_Excerpted data_
┄┄┄┄┄┄

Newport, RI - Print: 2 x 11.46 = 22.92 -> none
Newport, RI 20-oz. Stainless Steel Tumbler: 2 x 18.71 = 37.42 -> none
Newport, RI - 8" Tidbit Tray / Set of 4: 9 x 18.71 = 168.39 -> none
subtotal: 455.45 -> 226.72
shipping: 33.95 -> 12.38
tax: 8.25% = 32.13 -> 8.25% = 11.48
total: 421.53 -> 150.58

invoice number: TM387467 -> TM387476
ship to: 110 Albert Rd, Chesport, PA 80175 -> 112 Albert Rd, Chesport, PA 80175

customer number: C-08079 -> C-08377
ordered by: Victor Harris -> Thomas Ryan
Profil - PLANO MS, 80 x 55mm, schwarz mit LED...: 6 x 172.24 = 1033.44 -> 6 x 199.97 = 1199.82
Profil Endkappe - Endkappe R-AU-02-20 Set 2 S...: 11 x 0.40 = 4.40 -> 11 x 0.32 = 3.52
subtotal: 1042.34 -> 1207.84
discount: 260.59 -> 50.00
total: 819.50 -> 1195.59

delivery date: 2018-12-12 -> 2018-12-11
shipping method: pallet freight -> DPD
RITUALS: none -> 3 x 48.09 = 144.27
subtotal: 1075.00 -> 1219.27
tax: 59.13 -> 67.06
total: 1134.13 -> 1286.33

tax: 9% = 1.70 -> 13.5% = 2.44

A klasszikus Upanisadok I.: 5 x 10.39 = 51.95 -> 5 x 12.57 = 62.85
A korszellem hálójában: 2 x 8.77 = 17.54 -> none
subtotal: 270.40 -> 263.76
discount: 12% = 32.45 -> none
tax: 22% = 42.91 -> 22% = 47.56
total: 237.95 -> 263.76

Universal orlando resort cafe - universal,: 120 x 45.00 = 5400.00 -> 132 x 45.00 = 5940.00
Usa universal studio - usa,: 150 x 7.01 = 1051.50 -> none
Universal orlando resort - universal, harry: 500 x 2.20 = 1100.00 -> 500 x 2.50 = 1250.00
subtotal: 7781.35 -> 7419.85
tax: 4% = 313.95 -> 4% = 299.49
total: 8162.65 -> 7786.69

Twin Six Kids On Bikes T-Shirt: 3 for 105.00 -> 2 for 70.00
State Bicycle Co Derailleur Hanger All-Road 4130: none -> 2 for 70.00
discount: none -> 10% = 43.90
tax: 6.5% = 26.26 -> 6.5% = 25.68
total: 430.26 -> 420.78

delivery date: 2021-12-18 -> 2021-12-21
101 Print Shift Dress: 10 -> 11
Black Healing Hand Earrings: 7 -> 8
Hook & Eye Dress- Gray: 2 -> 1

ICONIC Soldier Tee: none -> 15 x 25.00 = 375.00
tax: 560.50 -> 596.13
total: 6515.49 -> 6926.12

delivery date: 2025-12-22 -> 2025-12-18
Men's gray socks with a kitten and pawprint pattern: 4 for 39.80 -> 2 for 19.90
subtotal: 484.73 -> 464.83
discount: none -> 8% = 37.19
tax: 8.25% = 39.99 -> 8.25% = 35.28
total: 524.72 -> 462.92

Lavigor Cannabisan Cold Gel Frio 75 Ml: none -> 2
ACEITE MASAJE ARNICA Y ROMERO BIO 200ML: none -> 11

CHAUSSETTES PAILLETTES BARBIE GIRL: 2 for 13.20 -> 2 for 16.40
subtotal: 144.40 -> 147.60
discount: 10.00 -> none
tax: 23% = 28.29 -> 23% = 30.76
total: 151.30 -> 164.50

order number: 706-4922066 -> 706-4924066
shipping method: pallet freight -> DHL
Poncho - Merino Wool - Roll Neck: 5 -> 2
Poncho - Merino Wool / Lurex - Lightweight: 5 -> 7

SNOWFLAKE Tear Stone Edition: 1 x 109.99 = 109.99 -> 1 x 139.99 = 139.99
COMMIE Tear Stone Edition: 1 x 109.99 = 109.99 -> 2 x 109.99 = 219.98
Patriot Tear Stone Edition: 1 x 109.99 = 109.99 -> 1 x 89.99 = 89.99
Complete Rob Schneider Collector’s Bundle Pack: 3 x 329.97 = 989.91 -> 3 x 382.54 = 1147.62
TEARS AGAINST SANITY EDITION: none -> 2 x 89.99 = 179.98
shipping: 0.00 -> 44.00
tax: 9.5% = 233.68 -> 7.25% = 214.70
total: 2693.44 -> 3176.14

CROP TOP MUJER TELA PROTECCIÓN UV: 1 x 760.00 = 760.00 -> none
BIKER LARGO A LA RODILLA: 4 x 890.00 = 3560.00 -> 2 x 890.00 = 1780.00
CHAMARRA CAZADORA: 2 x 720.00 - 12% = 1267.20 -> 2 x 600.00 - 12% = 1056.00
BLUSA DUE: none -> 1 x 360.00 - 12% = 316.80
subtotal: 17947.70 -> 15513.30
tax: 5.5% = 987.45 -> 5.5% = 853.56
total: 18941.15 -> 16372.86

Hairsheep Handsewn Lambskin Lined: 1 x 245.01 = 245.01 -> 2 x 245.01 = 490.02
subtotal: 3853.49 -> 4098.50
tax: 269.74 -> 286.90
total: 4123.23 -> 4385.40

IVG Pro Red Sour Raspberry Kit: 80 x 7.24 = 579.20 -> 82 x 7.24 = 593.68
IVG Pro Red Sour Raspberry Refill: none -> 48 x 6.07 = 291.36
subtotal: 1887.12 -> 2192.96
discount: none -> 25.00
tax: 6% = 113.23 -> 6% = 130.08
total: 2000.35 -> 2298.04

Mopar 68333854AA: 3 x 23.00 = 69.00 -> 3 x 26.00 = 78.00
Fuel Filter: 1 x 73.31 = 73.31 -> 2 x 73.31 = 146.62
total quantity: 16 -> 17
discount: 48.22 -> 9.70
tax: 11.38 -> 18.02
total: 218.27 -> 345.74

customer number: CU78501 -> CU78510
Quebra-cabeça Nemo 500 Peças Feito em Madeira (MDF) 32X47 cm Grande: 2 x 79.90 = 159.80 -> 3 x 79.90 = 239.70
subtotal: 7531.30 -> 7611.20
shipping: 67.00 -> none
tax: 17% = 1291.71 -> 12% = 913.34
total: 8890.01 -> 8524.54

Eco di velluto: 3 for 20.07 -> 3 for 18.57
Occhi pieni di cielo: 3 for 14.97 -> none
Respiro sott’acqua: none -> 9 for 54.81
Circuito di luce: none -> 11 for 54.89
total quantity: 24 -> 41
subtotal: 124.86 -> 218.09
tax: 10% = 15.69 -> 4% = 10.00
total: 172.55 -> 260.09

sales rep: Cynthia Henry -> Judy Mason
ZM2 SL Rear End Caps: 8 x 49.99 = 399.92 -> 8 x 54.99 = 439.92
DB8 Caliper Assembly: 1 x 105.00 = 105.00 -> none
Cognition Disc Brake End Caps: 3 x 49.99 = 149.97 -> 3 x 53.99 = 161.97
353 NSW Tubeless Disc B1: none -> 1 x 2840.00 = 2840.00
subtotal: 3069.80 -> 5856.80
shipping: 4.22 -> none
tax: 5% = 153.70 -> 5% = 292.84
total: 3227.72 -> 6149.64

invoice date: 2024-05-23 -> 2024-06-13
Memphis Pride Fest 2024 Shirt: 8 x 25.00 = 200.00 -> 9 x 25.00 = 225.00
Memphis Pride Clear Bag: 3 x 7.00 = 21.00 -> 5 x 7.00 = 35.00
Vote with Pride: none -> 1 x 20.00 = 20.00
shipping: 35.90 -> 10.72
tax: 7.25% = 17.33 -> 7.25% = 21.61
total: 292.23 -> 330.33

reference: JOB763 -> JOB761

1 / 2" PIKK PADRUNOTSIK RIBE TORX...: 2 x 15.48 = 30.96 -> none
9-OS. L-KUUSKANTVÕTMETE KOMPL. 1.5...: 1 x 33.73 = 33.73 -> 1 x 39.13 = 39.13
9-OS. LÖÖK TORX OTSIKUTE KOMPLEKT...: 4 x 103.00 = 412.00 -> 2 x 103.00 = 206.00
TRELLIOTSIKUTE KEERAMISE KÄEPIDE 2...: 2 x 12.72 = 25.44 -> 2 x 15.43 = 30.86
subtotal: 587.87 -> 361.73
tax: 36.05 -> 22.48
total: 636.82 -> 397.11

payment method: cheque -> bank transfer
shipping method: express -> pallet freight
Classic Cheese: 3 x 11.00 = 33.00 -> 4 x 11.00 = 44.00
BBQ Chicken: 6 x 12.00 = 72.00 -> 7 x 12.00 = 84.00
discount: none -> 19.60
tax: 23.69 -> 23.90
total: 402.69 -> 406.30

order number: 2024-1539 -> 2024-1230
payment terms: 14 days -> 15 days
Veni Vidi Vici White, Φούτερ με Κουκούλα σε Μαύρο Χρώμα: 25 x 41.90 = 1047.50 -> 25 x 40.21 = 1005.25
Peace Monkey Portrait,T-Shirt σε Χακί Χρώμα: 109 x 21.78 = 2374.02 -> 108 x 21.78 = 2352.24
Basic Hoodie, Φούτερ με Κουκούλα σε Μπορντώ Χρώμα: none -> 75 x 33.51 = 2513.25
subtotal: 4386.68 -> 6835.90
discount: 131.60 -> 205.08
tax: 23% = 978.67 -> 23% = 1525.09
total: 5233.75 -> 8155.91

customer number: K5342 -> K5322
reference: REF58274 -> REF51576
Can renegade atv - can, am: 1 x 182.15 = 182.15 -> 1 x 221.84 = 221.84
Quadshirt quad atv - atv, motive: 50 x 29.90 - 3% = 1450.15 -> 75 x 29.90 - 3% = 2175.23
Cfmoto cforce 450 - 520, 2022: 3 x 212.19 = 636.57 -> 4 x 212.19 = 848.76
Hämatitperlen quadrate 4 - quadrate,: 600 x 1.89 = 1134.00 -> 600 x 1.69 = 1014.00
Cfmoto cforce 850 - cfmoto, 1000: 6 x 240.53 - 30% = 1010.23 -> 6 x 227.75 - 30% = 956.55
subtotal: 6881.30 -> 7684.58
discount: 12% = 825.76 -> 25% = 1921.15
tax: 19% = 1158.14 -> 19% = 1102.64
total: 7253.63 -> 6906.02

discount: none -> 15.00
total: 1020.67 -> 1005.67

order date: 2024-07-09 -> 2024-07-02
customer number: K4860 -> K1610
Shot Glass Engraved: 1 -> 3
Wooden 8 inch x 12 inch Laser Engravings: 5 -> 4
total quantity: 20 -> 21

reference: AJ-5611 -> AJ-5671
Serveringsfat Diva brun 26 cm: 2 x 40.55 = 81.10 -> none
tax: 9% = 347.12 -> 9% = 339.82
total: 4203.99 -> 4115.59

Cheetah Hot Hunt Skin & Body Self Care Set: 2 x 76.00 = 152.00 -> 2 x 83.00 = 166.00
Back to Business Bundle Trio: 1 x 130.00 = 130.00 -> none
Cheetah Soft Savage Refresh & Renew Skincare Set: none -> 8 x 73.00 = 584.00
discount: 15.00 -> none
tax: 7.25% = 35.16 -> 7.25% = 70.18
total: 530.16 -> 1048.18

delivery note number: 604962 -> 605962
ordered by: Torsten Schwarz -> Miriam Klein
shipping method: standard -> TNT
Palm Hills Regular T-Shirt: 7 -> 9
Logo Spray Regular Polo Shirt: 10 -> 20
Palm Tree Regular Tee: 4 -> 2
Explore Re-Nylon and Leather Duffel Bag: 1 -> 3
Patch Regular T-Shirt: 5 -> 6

┄┄┄┄┄┄

_Task to carry out_
Both end lines included, restate word for word the lines above from the line with "101 Print Shift Dress: 10 -> 11" to the line with "ACEITE MASAJE ARNICA", and nothing else.

_Solution for this exercise_
101 Print Shift Dress: 10 -> 11
Black Healing Hand Earrings: 7 -> 8
Hook & Eye Dress- Gray: 2 -> 1

ICONIC Soldier Tee: none -> 15 x 25.00 = 375.00
tax: 560.50 -> 596.13
total: 6515.49 -> 6926.12

delivery date: 2025-12-22 -> 2025-12-18
Men's gray socks with a kitten and pawprint pattern: 4 for 39.80 -> 2 for 19.90
subtotal: 484.73 -> 464.83
discount: none -> 8% = 37.19
tax: 8.25% = 39.99 -> 8.25% = 35.28
total: 524.72 -> 462.92

Lavigor Cannabisan Cold Gel Frio 75 Ml: none -> 2
ACEITE MASAJE ARNICA Y ROMERO BIO 200ML: none -> 11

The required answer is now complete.